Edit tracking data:
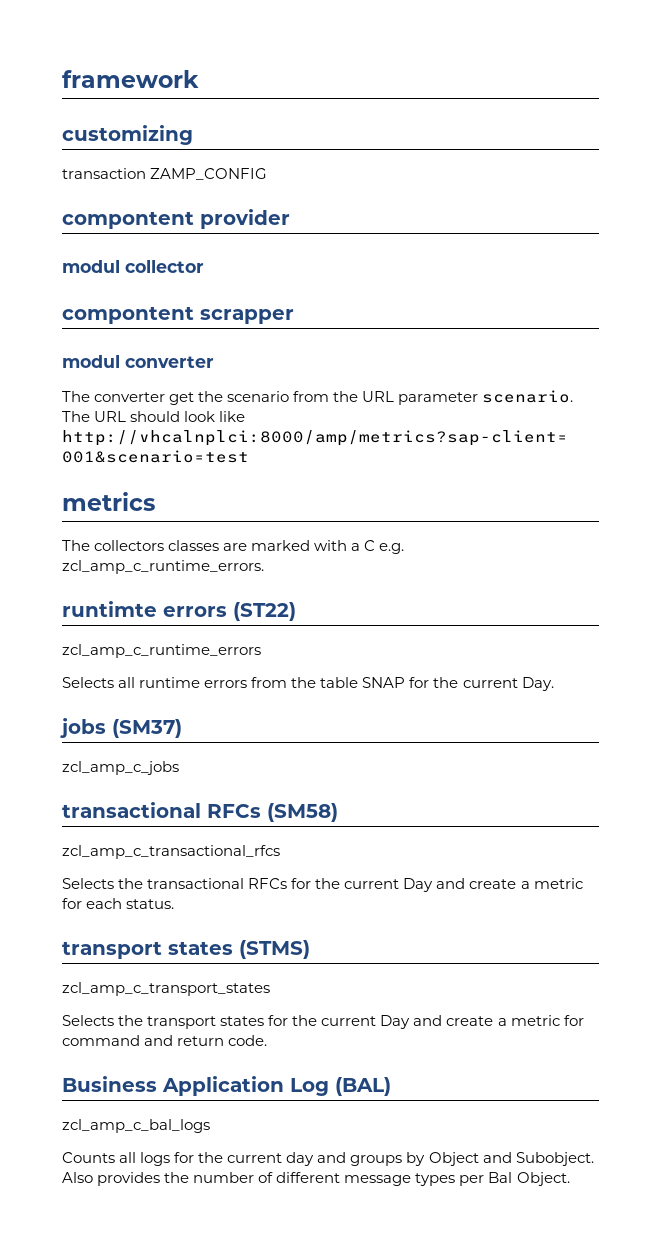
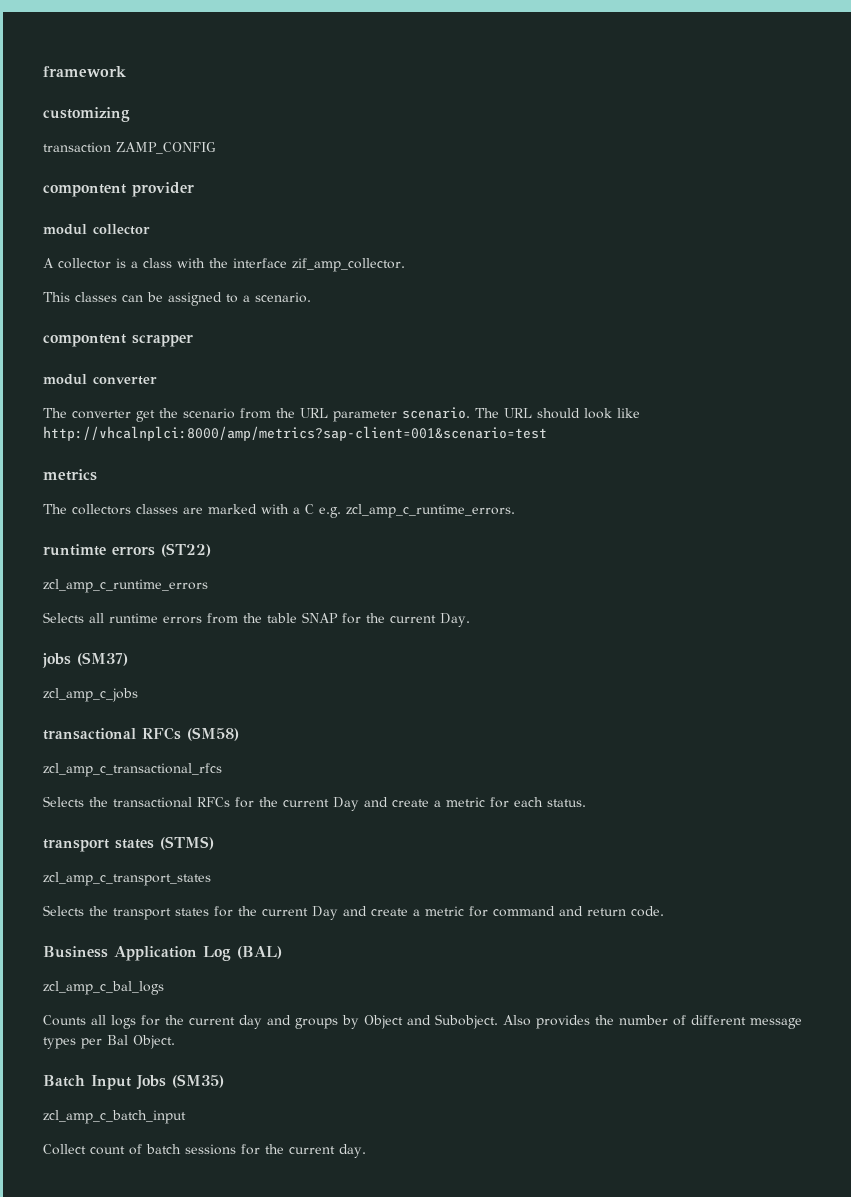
+ A collector is a class with the interface zif_amp_collector.
+ This classes can be assigned to a scenario.
+ Batch Input Jobs (SM35)
+ zcl_amp_c_batch_input
+ Collect count of batch sessions for the current day.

Work instruction - Each record above needs to be copied exactly, with images left out.

Task answer -
+ A collector is a class with the interface zif_amp_collector.
+ This classes can be assigned to a scenario.
+ Batch Input Jobs (SM35)
+ zcl_amp_c_batch_input
+ Collect count of batch sessions for the current day.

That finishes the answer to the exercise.